**What you have to do**
Below are the records. Retype exactly the lines between the lines holding "- Dash Network end-to-end tests" and "even local node.", inclusive.

»»

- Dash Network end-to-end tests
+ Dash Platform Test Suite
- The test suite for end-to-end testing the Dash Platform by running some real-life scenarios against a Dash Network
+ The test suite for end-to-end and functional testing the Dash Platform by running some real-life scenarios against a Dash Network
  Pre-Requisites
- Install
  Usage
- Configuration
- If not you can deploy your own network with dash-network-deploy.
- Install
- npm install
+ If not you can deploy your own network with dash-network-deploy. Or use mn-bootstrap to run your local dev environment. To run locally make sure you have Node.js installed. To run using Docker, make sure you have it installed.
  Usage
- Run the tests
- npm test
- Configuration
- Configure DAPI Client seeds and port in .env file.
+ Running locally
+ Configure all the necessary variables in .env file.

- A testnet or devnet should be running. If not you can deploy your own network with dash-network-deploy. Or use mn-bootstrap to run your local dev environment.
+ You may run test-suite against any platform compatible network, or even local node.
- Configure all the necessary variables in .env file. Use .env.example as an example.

««
»»

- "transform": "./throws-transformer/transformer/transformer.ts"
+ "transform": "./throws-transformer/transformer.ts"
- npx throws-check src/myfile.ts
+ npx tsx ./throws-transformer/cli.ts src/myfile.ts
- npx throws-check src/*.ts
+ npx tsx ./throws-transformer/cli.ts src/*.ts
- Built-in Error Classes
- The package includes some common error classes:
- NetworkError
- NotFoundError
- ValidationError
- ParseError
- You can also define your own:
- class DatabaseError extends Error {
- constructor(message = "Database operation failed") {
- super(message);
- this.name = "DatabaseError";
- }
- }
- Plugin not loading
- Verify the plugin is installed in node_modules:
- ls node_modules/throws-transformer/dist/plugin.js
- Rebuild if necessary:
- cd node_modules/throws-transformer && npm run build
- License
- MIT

««
»»

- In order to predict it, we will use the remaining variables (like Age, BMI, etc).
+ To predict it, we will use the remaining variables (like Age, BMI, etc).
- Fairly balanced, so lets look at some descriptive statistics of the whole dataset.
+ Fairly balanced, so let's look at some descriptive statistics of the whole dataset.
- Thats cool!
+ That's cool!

««

**Output of the exercise**
- Dash Network end-to-end tests
+ Dash Platform Test Suite
- The test suite for end-to-end testing the Dash Platform by running some real-life scenarios against a Dash Network
+ The test suite for end-to-end and functional testing the Dash Platform by running some real-life scenarios against a Dash Network
  Pre-Requisites
- Install
  Usage
- Configuration
- If not you can deploy your own network with dash-network-deploy.
- Install
- npm install
+ If not you can deploy your own network with dash-network-deploy. Or use mn-bootstrap to run your local dev environment. To run locally make sure you have Node.js installed. To run using Docker, make sure you have it installed.
  Usage
- Run the tests
- npm test
- Configuration
- Configure DAPI Client seeds and port in .env file.
+ Running locally
+ Configure all the necessary variables in .env file.

- A testnet or devnet should be running. If not you can deploy your own network with dash-network-deploy. Or use mn-bootstrap to run your local dev environment.
+ You may run test-suite against any platform compatible network, or even local node.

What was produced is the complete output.